**** EXTRACTED RECORDS
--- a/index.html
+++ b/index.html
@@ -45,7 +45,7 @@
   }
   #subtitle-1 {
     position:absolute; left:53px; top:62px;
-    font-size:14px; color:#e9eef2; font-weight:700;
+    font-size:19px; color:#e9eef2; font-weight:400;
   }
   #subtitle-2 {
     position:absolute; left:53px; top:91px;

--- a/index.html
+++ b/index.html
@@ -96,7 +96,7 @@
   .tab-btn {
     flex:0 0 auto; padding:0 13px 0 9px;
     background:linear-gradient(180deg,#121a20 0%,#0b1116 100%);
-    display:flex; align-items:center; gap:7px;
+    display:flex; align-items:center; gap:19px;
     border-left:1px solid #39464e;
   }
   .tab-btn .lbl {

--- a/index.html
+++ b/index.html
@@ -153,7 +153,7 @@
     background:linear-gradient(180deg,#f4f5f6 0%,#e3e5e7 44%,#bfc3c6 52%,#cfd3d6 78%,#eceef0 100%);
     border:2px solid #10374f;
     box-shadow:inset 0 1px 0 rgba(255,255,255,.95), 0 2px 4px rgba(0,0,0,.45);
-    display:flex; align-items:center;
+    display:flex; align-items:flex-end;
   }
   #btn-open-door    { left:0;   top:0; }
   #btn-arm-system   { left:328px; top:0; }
********
**** EXTRACTED RECORDS
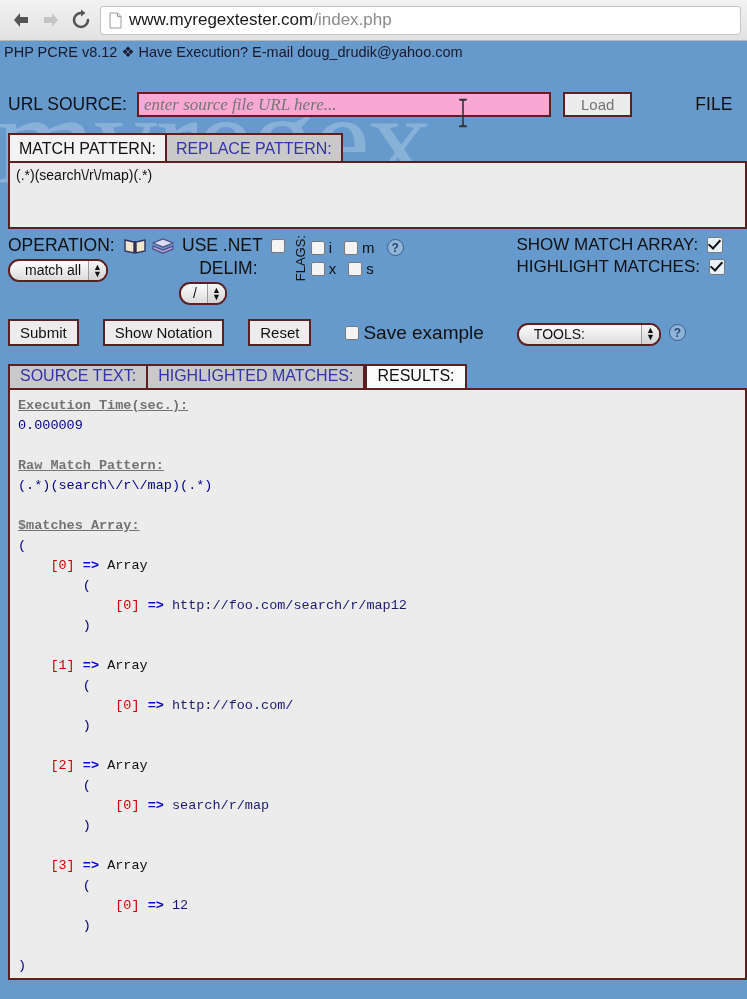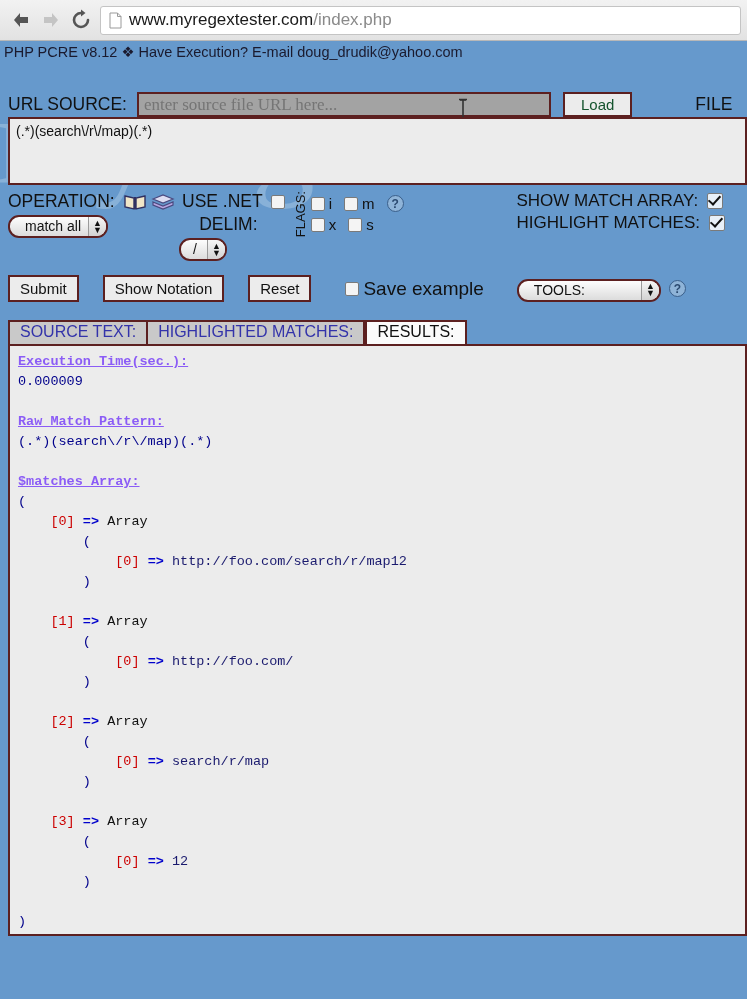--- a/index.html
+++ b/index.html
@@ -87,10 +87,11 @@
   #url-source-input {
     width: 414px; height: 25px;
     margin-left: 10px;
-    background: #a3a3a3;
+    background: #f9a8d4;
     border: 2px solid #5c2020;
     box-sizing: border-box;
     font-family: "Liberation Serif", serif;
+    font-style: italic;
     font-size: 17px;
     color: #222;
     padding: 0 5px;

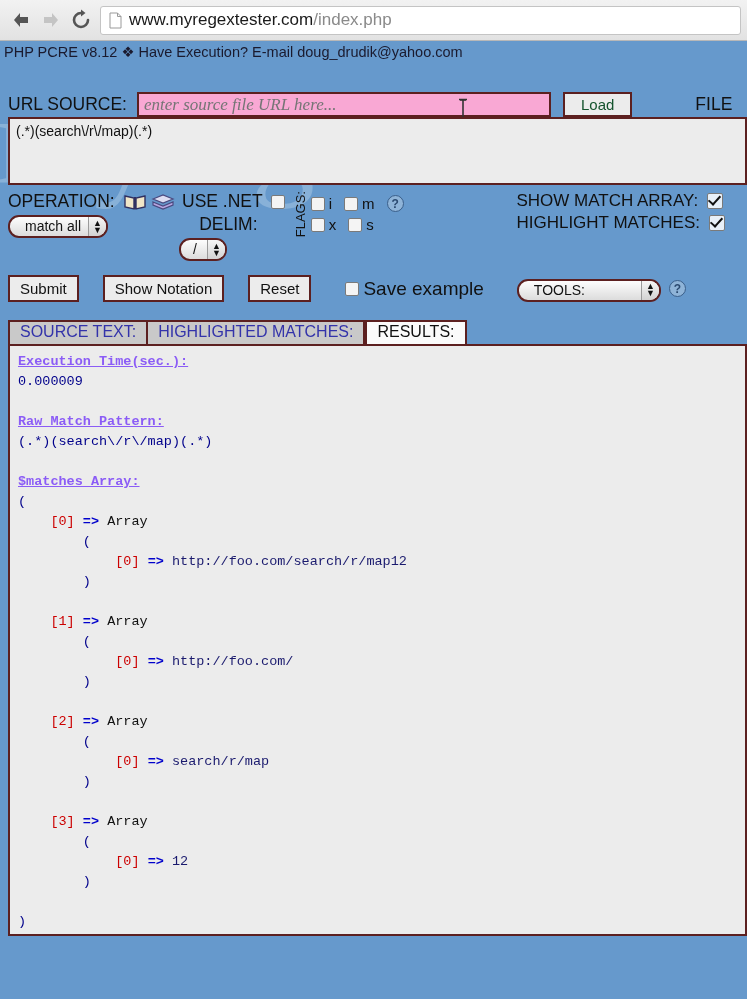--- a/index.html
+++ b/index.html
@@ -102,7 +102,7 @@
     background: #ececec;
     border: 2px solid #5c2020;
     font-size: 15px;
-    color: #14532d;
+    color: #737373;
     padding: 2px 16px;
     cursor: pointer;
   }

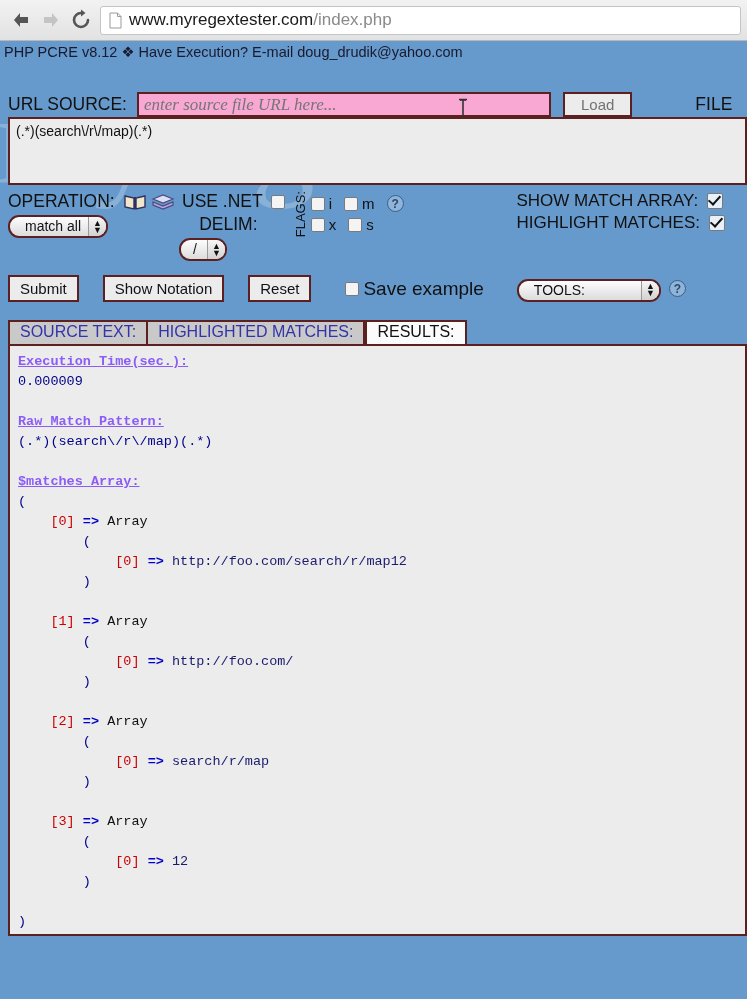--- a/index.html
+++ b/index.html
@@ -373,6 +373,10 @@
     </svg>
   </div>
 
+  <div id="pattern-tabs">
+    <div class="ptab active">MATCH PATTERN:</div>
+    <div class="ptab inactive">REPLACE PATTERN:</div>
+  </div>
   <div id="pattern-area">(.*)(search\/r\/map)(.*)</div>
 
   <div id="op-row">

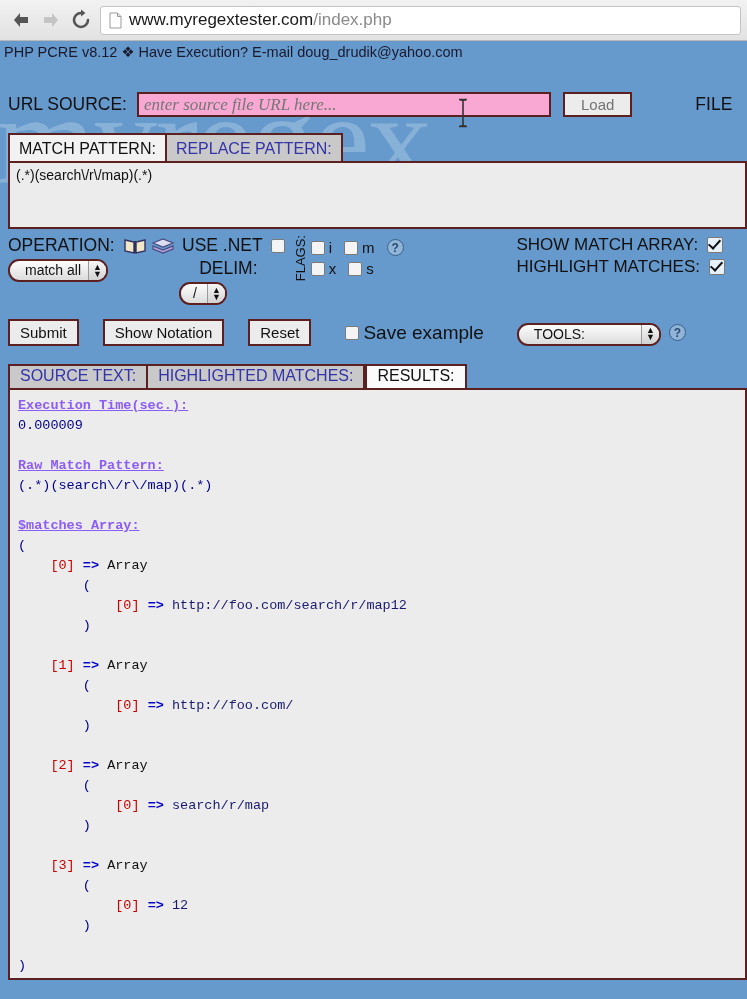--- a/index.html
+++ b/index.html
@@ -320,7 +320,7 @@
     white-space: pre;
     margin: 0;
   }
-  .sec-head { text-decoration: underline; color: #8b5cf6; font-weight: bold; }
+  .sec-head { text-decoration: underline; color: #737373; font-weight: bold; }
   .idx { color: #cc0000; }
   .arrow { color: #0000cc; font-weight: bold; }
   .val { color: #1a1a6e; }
********
*WHAT THE TASK REQUIRES*: Return each line among the entries that holds the word "bold".

*WORKED SOLUTION*:
-  .sec-head { text-decoration: underline; color: #8b5cf6; font-weight: bold; }
+  .sec-head { text-decoration: underline; color: #737373; font-weight: bold; }
   .arrow { color: #0000cc; font-weight: bold; }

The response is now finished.